SUPPLIED MATERIAL ▸
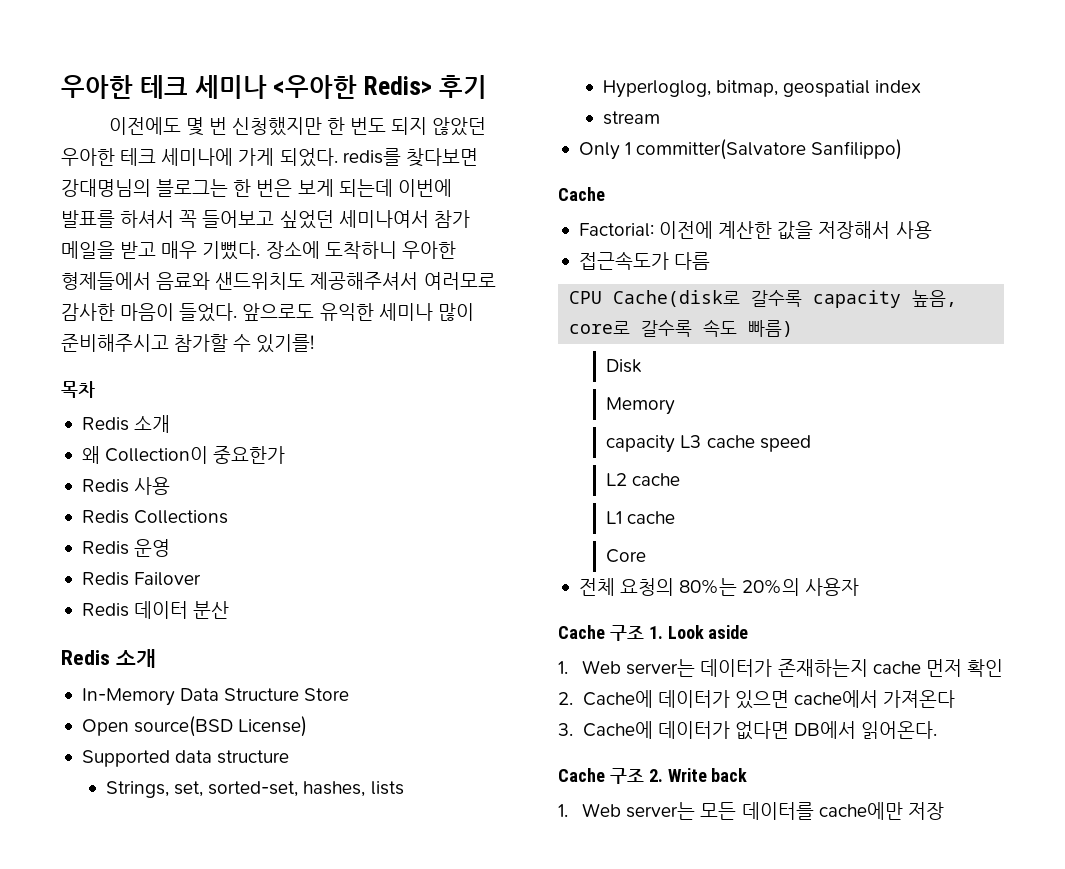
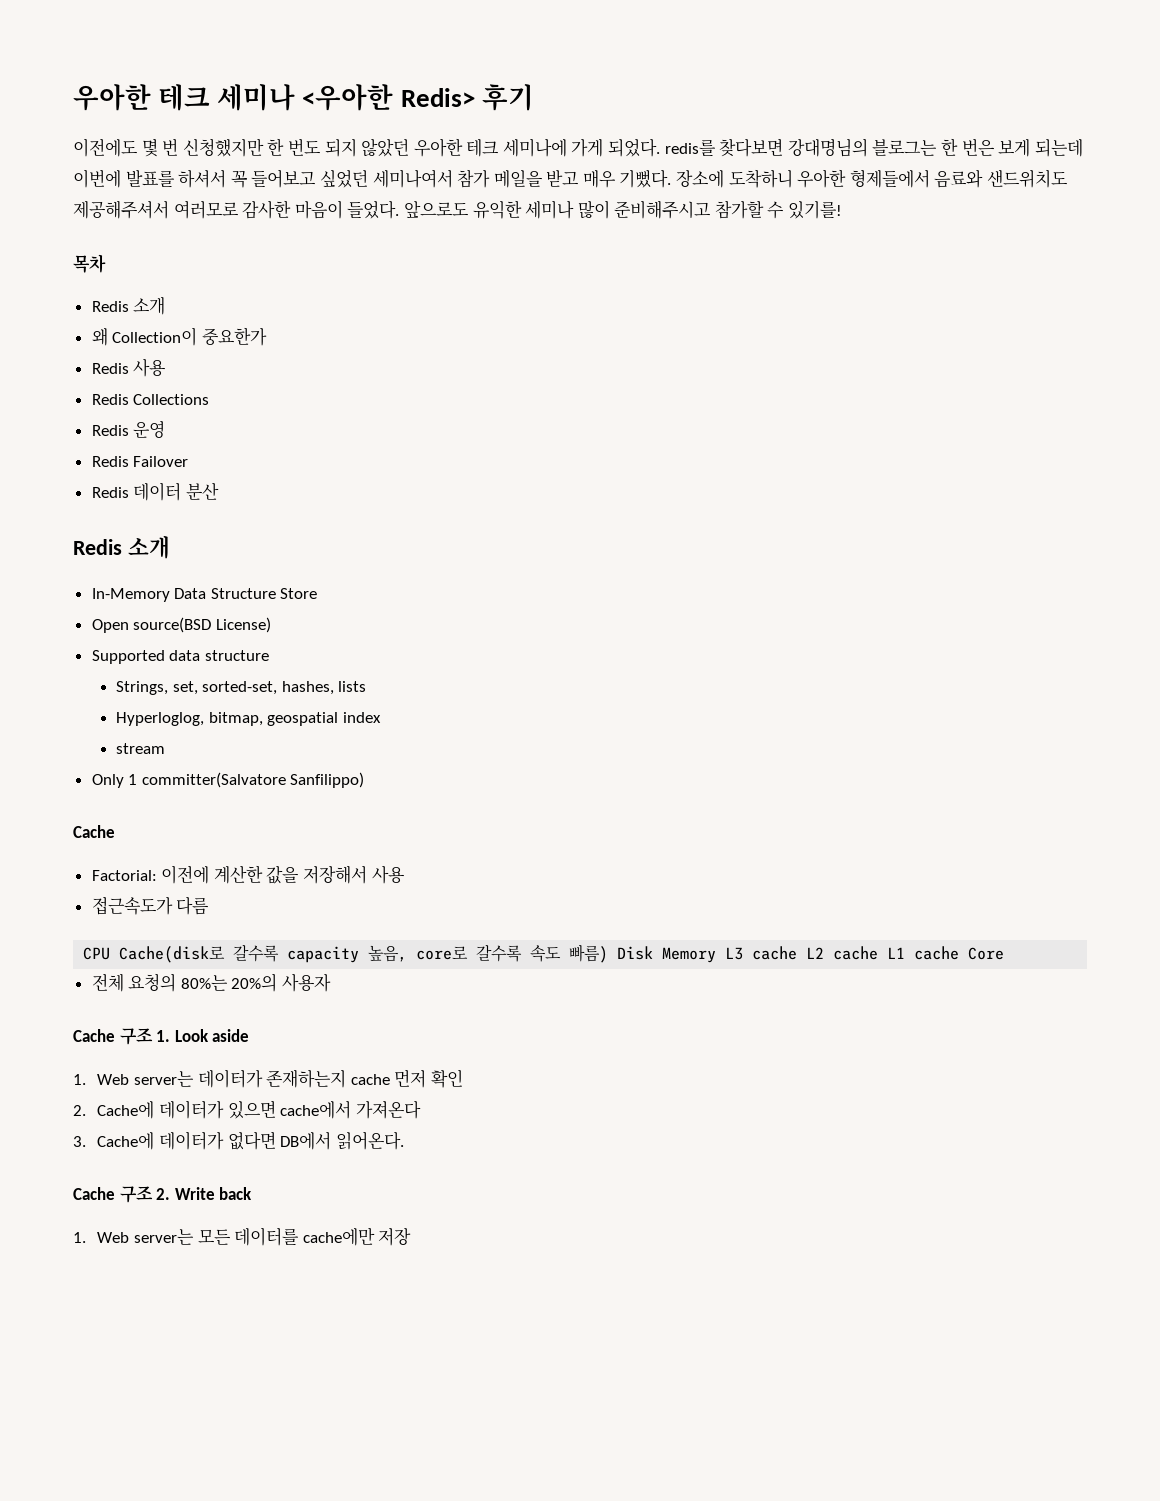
(794, 328) // -> (609, 953) none
(643, 366) // -> (654, 953) none
[606,435,676,453] // capacity -> (717, 955) none
[759,435,811,452] speed // -> (798, 953) none
(681, 479) // -> (879, 953) none
(676, 517) // -> (960, 953) none

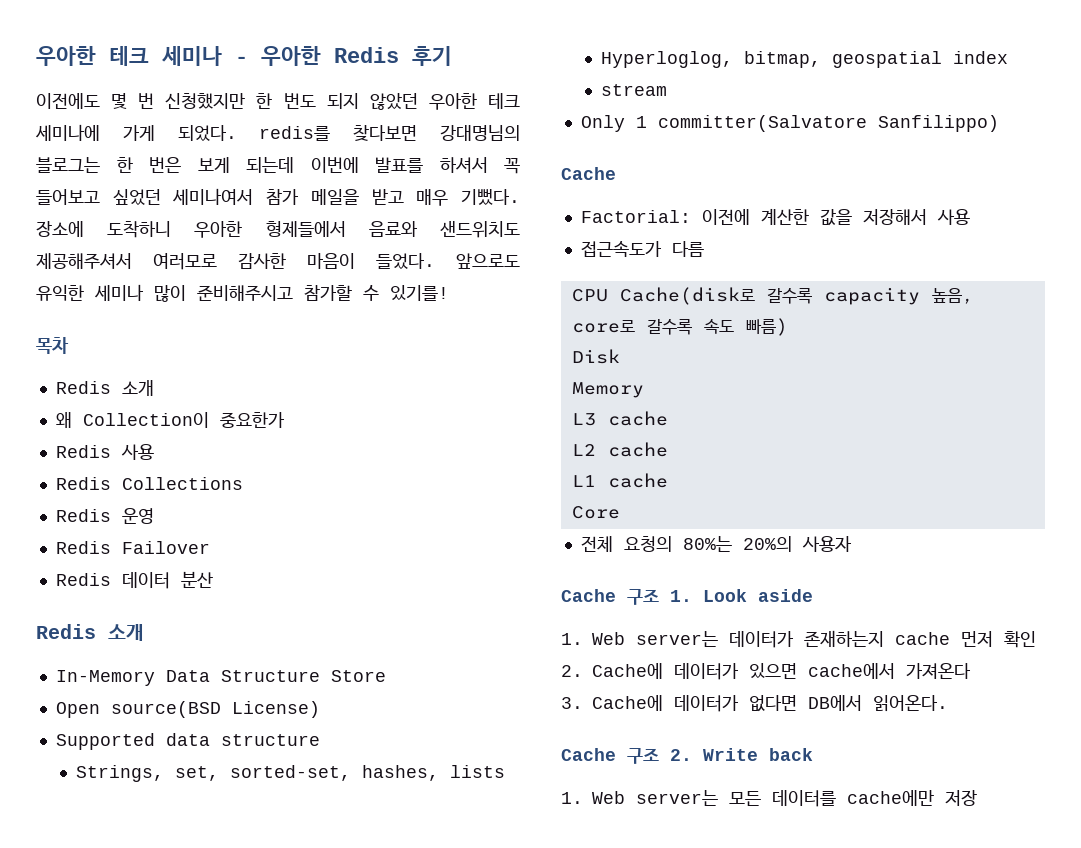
[302,84,475,111] <우아한 Redis> -> [235,46,399,66] - 우아한 Redis
(609, 953) none -> (788, 327) //
(654, 953) none -> (620, 356) //
(717, 955) none -> (644, 390) //
(798, 953) none -> (668, 418) //
(879, 953) none -> (668, 449) //
(960, 953) none -> (668, 480) //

TASK STATEMENT ▸
Your task is to write out, exactly, the line that holds "(609, 953) none -> (788, 327) //" and every line after it until the records end.

WRITTEN ANSWER ▸
(609, 953) none -> (788, 327) //
(654, 953) none -> (620, 356) //
(717, 955) none -> (644, 390) //
(798, 953) none -> (668, 418) //
(879, 953) none -> (668, 449) //
(960, 953) none -> (668, 480) //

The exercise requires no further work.